» **Your assignment**: All records below must be reproduced exactly, although any pictures they contain are to be omitted.

» **Data under study**:
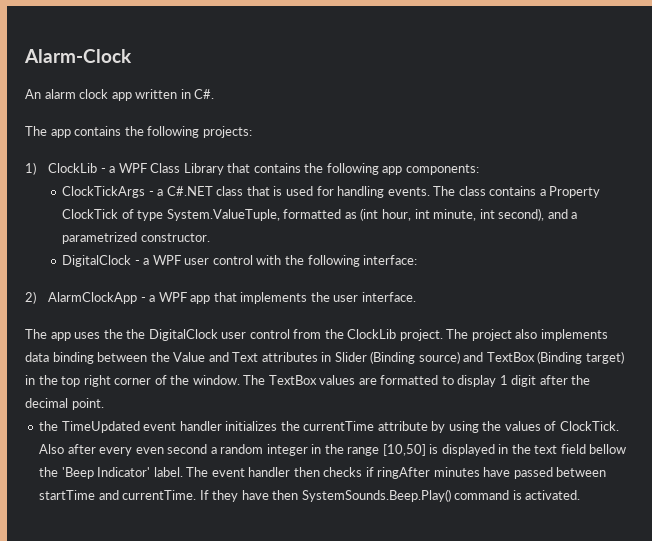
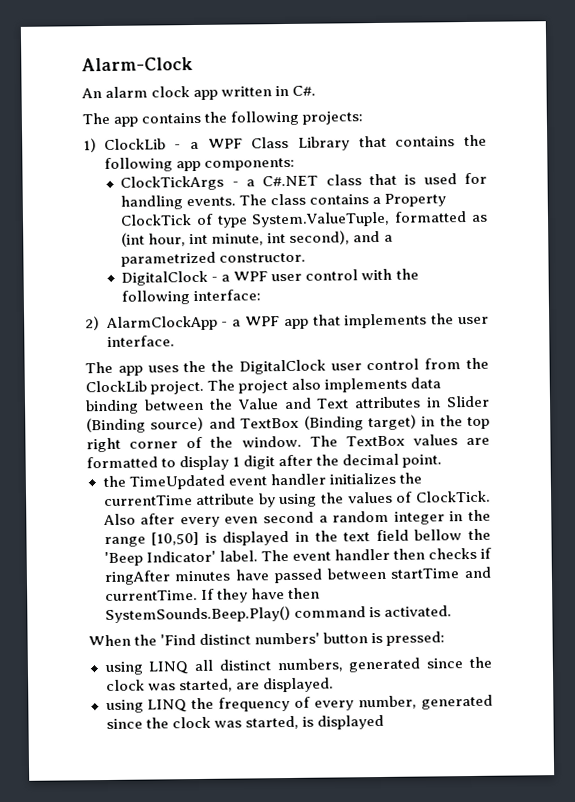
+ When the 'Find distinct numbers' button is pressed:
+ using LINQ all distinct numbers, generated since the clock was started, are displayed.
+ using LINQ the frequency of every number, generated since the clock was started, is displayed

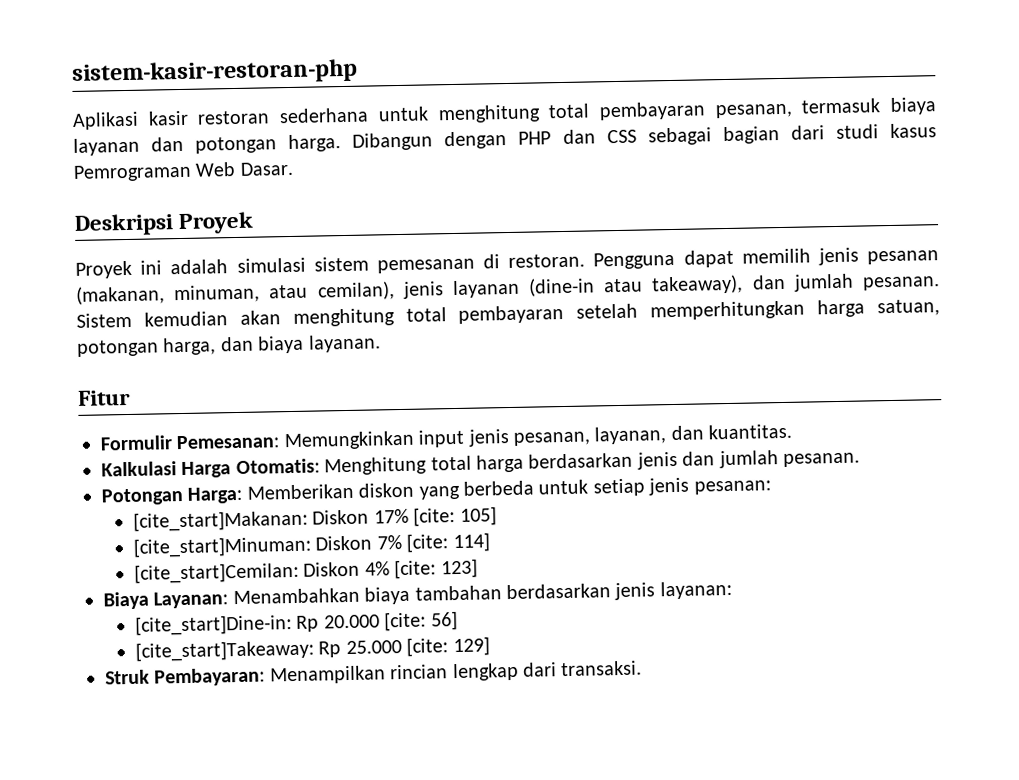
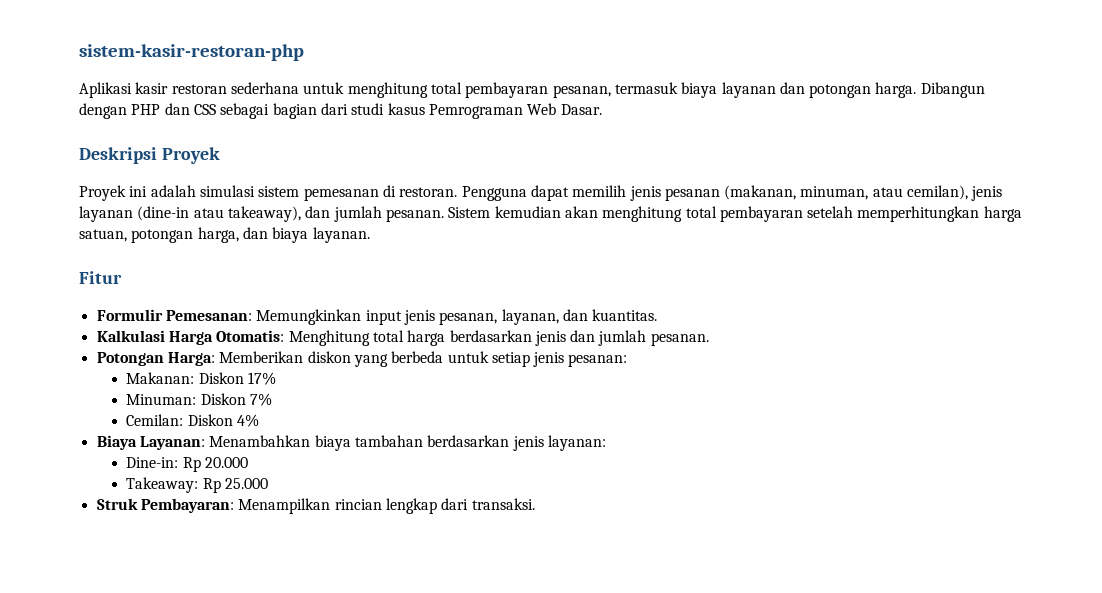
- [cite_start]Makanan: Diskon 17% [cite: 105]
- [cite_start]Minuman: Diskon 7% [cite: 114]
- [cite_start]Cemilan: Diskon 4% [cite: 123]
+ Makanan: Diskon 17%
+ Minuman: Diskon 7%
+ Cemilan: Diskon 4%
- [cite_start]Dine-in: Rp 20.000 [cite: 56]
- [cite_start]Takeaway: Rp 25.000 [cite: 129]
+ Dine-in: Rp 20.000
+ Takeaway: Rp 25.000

» **Result for this task**:
+ When the 'Find distinct numbers' button is pressed:
+ using LINQ all distinct numbers, generated since the clock was started, are displayed.
+ using LINQ the frequency of every number, generated since the clock was started, is displayed

- [cite_start]Makanan: Diskon 17% [cite: 105]
- [cite_start]Minuman: Diskon 7% [cite: 114]
- [cite_start]Cemilan: Diskon 4% [cite: 123]
+ Makanan: Diskon 17%
+ Minuman: Diskon 7%
+ Cemilan: Diskon 4%
- [cite_start]Dine-in: Rp 20.000 [cite: 56]
- [cite_start]Takeaway: Rp 25.000 [cite: 129]
+ Dine-in: Rp 20.000
+ Takeaway: Rp 25.000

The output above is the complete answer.